When she returned her face was unreadable. She picked up the two cylinders from her desk as though they weighed a ton each. “The episode at CM-31 gave you a false idea of your own status,” she said quietly. “You behaved well, and for an hour or two you did act at Level Five. But in terms of real training, you’re still Level Three beginners. Can you tell me why one of these cylinders is stable when it’s rotating about its main axis, and the other one isn’t? No, you can’t. Can you tell me how the stability changes, as the mass distribution changes from being mostly on the central axis to being near the outer curved surface? Again, you can’t. But you will know those things, before you leave here, because we’ll have done a dozen practical experiments with the centrifuge mining test facility that’s waiting outside this station. You’ll know what happens in practice. You’ll also be able to calculate it, so you don’t have to do expensive physical tests before you reach the final design stage. You’ll know and do all these things, or your future jobs in Vanguard Mining will be cleaning toilets and recycling sewage. If you’re lucky.”
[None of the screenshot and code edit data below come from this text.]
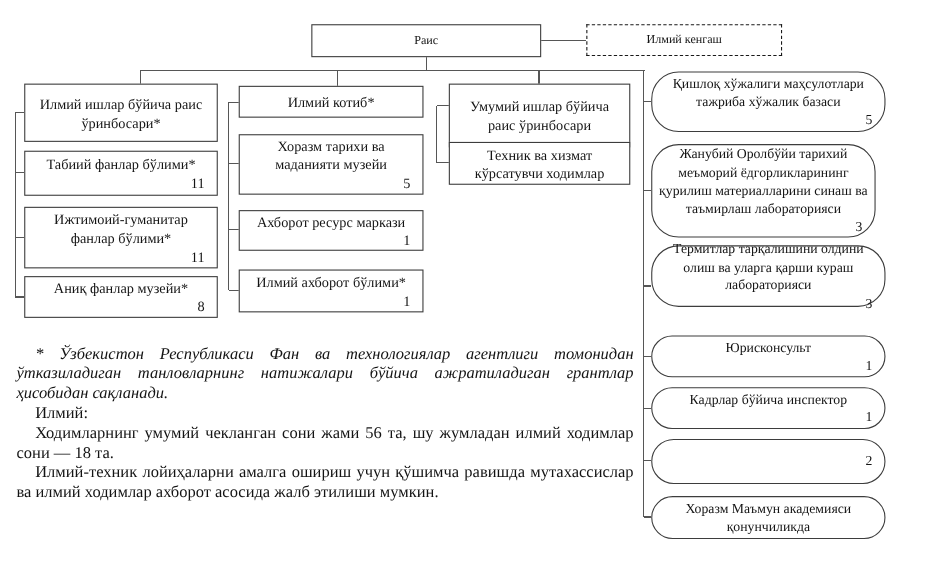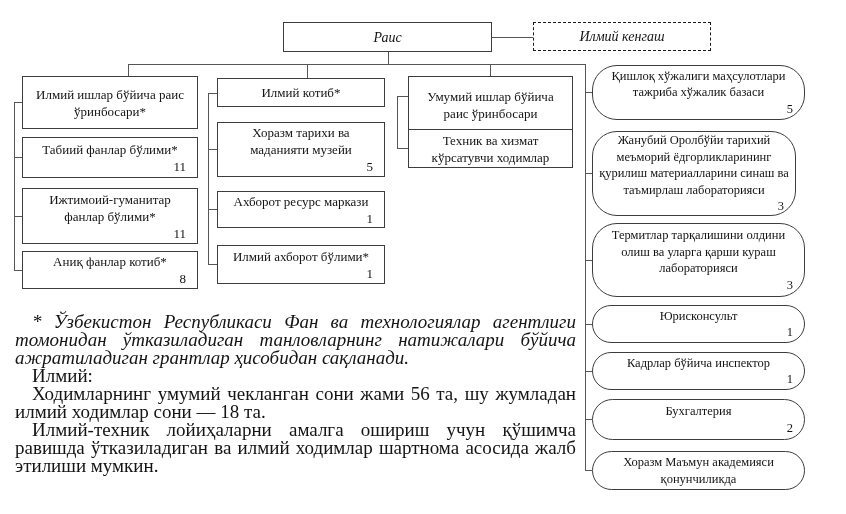"Раис" .f14 { font-size: 14px -> 11px; font-style: italic -> none }
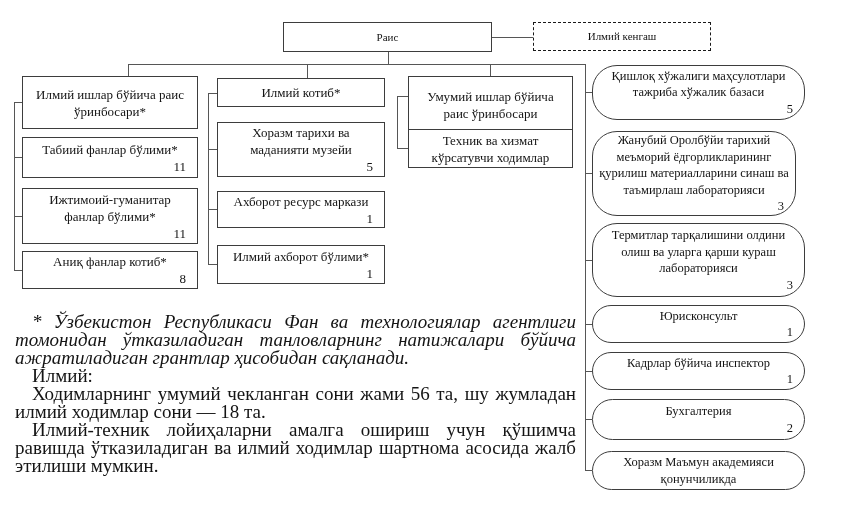"Термитлар тарқалишини олдини олиш ва" div.box { height: 74px -> 56px }
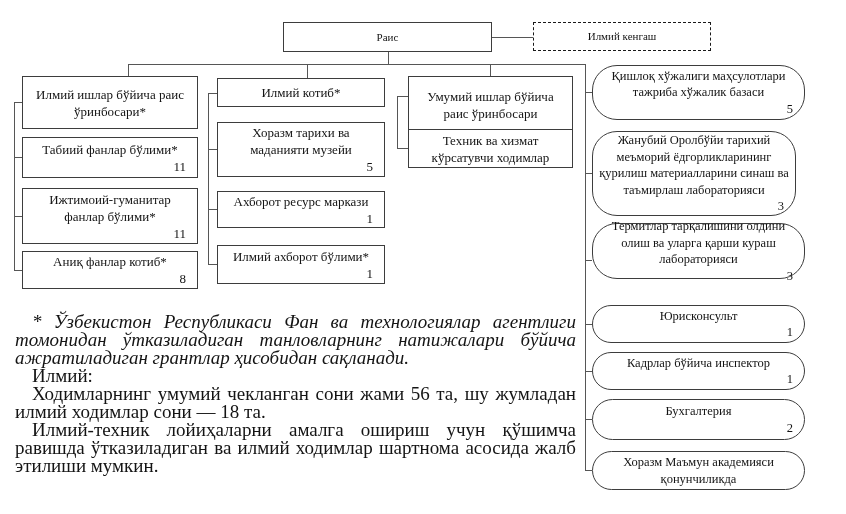"Аниқ фанлар котиб*" div.lbl { text: котиб -> музейи }
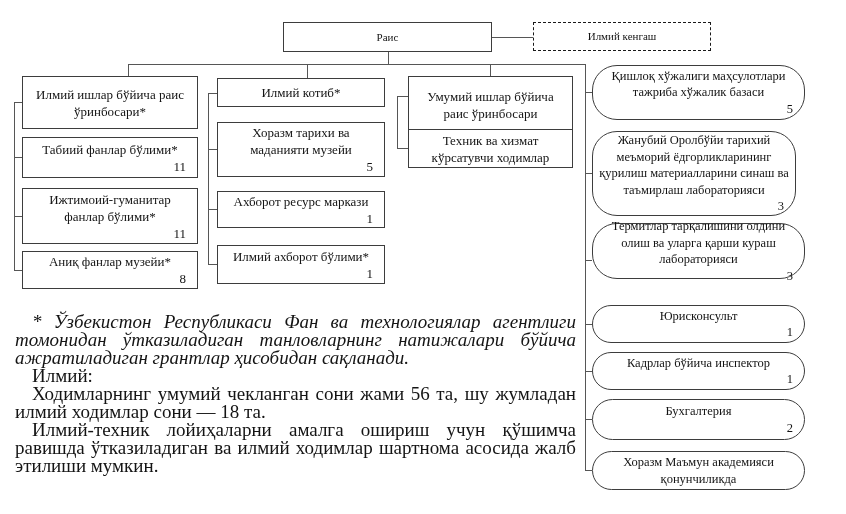"* Ўзбекистон Республикаси Фан ва" .notes { font-size: 19px -> 15px }
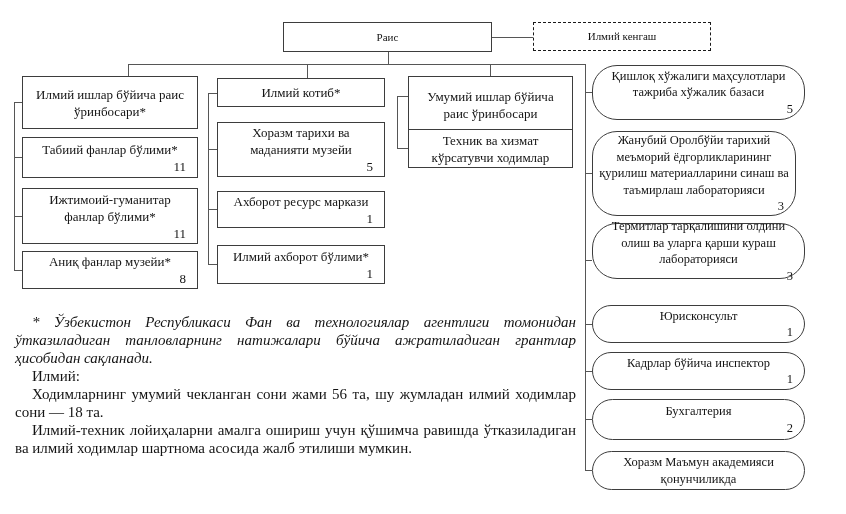"Бухгалтерия" div.lbl { html: <div>Бухгалтерия</div> -> none }
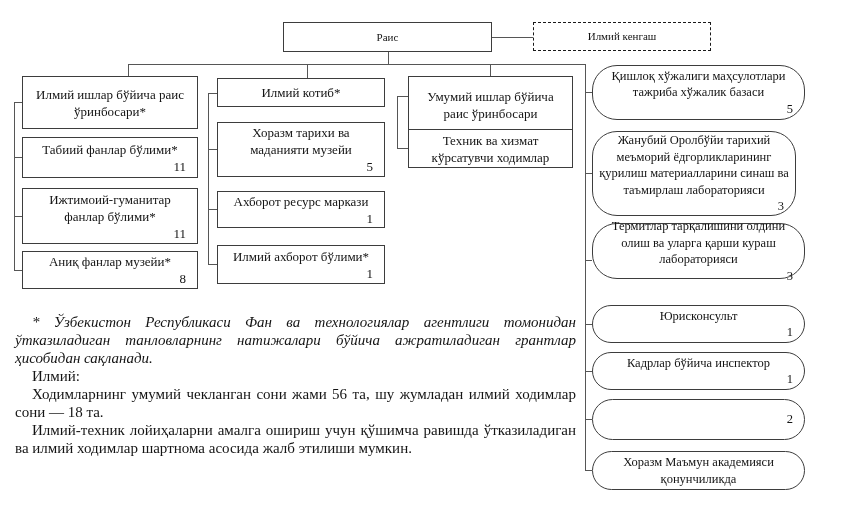"Илмий-техник лойиҳаларни амалга ошириш" p { text: ўтказиладиган ва илмий ходимлар шартнома -> мутахассислар ва илмий ходимлар ахборот }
She sighed, and tossed one cylinder to Rick and the other to Deedee. “Take these and think about them. I should never have told you that you did well. And I ought not to have lost control of myself. I hope you’ll forget that. I’m going to forget what you said to me. So far as I’m concerned, you never came here, and you never complained about anything. Now get out—before you make me real mad.”